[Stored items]
------------

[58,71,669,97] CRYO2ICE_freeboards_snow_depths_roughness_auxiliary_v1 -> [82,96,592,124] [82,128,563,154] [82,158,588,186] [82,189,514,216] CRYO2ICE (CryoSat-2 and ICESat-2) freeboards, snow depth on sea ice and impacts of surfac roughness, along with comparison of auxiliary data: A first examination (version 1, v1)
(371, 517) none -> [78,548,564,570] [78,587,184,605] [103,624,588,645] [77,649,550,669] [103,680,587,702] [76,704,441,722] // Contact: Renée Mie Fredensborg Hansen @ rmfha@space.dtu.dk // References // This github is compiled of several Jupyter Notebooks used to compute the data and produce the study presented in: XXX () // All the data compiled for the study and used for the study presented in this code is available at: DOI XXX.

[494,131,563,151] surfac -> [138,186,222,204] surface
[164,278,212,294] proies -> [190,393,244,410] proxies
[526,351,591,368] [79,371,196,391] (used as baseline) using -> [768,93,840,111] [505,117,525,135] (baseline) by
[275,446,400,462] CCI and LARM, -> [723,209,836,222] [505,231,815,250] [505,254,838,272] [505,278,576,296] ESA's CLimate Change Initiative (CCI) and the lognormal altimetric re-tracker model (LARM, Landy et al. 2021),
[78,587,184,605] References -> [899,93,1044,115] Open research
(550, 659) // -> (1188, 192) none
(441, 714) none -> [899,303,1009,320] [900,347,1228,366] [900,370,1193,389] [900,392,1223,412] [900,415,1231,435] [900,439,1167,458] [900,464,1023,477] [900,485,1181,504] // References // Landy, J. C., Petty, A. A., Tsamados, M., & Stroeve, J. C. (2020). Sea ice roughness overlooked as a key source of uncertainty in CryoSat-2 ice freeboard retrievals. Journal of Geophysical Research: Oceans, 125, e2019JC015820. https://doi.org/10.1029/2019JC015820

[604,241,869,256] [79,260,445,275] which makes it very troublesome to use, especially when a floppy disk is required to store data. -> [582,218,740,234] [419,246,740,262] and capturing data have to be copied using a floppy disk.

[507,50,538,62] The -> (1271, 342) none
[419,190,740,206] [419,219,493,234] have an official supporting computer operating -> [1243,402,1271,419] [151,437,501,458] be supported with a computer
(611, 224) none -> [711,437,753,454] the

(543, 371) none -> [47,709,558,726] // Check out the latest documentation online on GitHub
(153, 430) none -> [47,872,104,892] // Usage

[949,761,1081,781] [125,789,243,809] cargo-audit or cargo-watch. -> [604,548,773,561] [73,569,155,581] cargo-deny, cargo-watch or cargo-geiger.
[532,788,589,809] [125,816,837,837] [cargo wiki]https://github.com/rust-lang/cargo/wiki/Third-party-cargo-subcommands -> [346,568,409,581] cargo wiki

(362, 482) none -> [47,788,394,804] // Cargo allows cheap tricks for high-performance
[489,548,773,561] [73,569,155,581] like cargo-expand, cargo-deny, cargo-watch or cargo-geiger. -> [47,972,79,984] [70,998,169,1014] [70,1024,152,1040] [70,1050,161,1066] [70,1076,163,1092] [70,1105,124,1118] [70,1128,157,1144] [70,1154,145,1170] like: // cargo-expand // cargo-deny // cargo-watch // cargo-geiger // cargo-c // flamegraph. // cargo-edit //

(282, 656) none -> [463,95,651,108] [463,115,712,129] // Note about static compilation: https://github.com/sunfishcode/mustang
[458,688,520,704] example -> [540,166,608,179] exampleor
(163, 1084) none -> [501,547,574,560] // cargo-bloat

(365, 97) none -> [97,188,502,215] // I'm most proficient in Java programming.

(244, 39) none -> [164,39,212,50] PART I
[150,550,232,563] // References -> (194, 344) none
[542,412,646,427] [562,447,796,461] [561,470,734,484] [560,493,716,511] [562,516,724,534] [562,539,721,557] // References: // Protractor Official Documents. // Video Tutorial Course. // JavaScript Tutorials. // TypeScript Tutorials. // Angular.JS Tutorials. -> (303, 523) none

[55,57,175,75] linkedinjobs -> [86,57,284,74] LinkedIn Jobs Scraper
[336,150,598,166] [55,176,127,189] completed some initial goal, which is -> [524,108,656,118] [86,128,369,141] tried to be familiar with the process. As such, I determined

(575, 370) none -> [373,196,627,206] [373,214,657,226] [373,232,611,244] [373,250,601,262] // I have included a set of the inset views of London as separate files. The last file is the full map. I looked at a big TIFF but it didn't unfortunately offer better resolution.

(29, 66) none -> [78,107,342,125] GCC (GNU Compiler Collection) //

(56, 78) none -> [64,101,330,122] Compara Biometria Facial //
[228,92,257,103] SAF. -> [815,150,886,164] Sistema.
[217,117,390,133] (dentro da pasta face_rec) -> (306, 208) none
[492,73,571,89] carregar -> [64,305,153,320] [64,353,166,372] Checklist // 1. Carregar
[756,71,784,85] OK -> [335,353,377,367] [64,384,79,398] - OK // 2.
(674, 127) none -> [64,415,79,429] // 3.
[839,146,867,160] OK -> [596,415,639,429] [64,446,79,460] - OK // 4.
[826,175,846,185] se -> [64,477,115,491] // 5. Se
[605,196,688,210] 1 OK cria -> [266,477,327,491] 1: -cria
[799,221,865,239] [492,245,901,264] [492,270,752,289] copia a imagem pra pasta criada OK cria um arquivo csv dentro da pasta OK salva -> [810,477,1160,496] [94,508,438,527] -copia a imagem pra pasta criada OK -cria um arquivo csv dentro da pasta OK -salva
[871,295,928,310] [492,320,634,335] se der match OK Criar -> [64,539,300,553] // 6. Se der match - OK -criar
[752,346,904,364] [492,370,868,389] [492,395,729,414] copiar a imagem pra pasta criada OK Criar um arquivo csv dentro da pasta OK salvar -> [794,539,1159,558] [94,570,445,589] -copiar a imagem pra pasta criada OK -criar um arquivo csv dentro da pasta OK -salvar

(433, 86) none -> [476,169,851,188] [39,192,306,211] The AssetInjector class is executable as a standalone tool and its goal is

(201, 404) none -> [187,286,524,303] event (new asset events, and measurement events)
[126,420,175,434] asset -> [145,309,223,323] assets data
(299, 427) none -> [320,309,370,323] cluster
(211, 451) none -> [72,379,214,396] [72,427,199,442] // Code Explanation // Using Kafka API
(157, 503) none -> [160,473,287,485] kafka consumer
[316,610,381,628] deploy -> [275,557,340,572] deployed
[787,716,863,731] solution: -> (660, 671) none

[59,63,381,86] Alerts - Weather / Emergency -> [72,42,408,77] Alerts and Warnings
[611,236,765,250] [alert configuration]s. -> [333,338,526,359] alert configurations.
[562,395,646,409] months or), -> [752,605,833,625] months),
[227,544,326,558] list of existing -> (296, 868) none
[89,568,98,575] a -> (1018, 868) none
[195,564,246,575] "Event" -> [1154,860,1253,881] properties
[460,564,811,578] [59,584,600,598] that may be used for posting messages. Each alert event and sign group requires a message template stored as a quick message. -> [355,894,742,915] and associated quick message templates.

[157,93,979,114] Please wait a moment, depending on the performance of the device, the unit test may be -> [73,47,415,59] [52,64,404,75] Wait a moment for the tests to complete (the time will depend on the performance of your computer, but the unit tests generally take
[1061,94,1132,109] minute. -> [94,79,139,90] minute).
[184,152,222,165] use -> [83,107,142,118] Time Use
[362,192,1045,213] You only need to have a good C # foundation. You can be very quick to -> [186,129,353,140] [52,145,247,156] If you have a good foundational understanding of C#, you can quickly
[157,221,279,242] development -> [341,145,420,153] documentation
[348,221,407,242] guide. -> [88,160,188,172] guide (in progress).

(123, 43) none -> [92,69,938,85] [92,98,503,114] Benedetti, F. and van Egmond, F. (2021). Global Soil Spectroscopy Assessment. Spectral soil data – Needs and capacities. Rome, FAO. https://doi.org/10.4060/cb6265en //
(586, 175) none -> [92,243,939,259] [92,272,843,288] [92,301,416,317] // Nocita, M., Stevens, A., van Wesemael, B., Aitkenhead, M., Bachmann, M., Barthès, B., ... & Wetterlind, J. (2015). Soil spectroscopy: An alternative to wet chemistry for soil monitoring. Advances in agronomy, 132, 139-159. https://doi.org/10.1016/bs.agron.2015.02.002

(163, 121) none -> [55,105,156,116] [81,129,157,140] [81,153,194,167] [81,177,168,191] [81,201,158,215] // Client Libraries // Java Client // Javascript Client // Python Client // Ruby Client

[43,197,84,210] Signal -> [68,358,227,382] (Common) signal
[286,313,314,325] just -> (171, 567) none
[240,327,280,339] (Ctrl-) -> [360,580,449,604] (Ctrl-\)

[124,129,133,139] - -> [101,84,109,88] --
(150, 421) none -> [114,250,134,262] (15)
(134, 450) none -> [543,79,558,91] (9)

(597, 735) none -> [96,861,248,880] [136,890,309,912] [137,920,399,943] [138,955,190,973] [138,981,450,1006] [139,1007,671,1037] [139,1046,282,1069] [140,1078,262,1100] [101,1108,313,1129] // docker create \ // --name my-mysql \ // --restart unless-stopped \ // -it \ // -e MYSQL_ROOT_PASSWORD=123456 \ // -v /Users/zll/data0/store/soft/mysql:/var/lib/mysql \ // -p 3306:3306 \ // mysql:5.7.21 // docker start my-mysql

------------

What needs to be done :: What the answer needs is every line from the data above with "which" in it.

Answer space ::
[604,241,869,256] [79,260,445,275] which makes it very troublesome to use, especially when a floppy disk is required to store data. -> [582,218,740,234] [419,246,740,262] and capturing data have to be copied using a floppy disk.
[336,150,598,166] [55,176,127,189] completed some initial goal, which is -> [524,108,656,118] [86,128,369,141] tried to be familiar with the process. As such, I determined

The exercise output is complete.